Integrating contact tracing data to enhance outbreak phylodynamic inference: a deep learning approach
Ruopeng Xie1,2,*, Dillon C. Adam1, Shu Hu1,2, Benjamin J. Cowling1,3, Olivier Gascuel4, Anna Zhukova5,*, Vijaykrishna Dhanasekaran1,2,*
1 School of Public Health, LKS Faculty of Medicine, The University of Hong Kong; Hong Kong S.A.R., China
2 HKU-Pasteur Research Pole, School of Public Health, LKS Faculty of Medicine, The University of Hong Kong; Hong Kong S.A.R., China
3 Laboratory of Data Discovery for Health, Hong Kong Science and Technology Park, New Territories, Hong Kong S.A.R., China
4 Institut de Systématique, Evolution, Biodiversité (ISYEB, UMR 7205 – CNRS, MNHN, SU, EPHE, UA), Muséum National d’Histoire Naturelle, 45 rue Buffon, 75005 - Paris, France
5 Bioinformatics and Biostatistics Hub, Institut Pasteur, Université Paris Cité, 75015 Paris, France
*Corresponding author
Phylodynamics is central to understanding infectious disease dynamics through the integration of genomic and epidemiological data.
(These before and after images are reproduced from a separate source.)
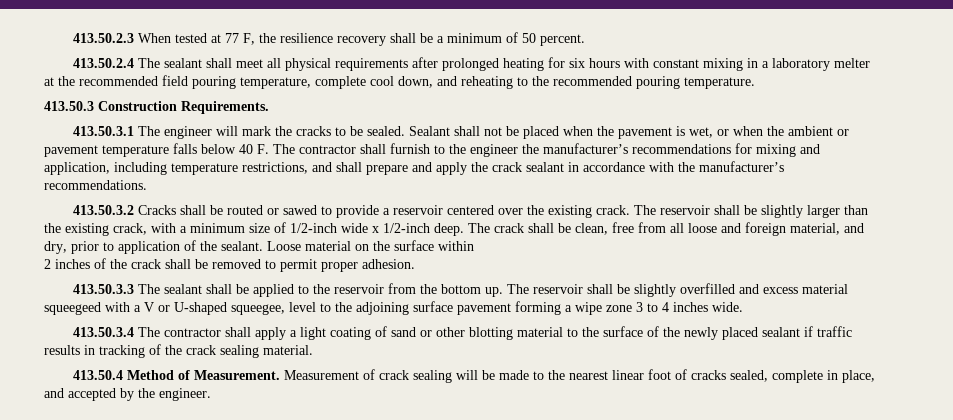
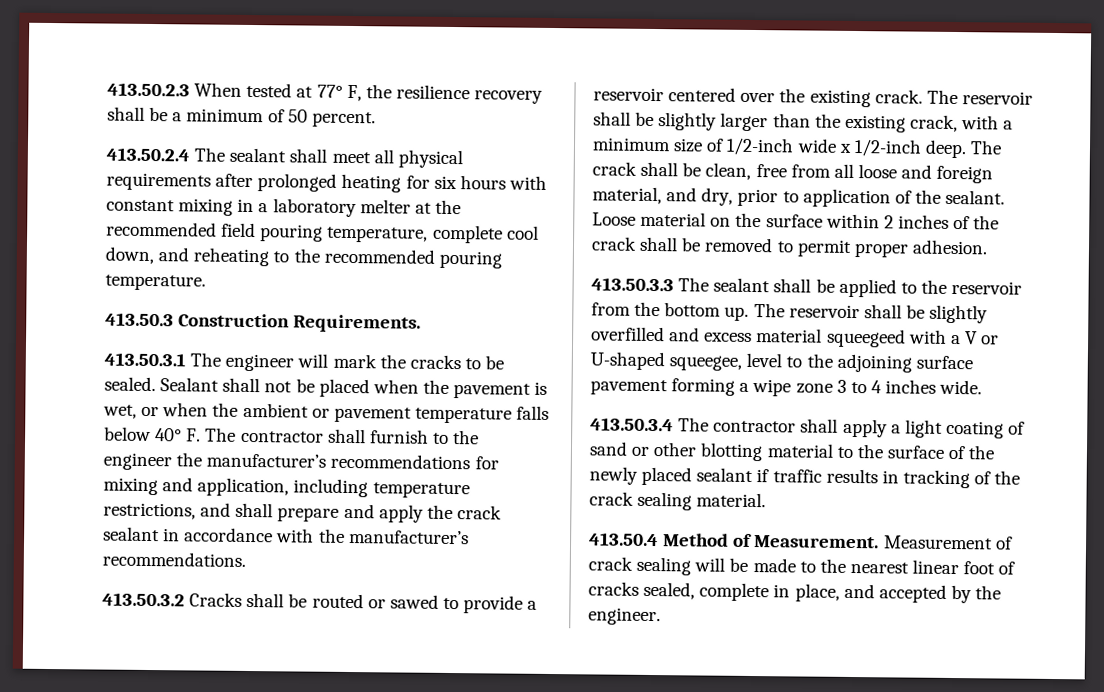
- 413.50.2.3 When tested at 77 F, the resilience recovery shall be a minimum of 50 percent.
+ 413.50.2.3 When tested at 77° F, the resilience recovery shall be a minimum of 50 percent.
- Sealant shall not be placed when the pavement is wet, or when the ambient or pavement temperature falls below 40 F. The contractor shall furnish to the engineer the manufacturer’s recommendations for mixing and application, including temperature restrictions, and shall prepare and apply the crack sealant in accordance with the manufacturer’s recommendations.
+ Sealant shall not be placed when the pavement is wet, or when the ambient or pavement temperature falls below 40° F. The contractor shall furnish to the engineer the manufacturer’s recommendations for mixing and application, including temperature restrictions, and shall prepare and apply the crack sealant in accordance with the manufacturer’s recommendations.
- Loose material on the surface within
- 2 inches of the crack shall be removed to permit proper adhesion.
+ Loose material on the surface within 2 inches of the crack shall be removed to permit proper adhesion.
Despite advancements, including the application of deep learning to overcome computational limitations, significant challenges persist due to data inadequacies and statistical unidentifiability of key parameters. These issues are particularly pronounced in poorly resolved phylogenies, commonly observed in outbreaks such as SARS-CoV-2. In this study, we conducted a thorough evaluation of PhyloDeep, a deep learning inference tool for phylodynamics, assessing its performance on poorly resolved phylogenies. Our findings reveal the limited predictive accuracy of PhyloDeep (and other state-of-the-art approaches) in these scenarios. However, models trained on poorly resolved, realistically simulated trees demonstrate improved predictive power, despite not being infallible, especially in scenarios with superspreading dynamics, whose parameters are challenging to capture accurately. Notably, we observe markedly improved performance through the integration of minimal contact tracing data, which refines poorly resolved trees. Applying this approach to a sample of SARS-CoV-2 sequences partially matched to contact tracing from Hong Kong yields informative estimates of superspreading potential, extending beyond the scope of contact tracing data alone. Our findings demonstrate the potential for enhancing phylodynamic analysis through complementary data integration, ultimately increasing the precision of epidemiological predictions crucial for public health decision making and outbreak control.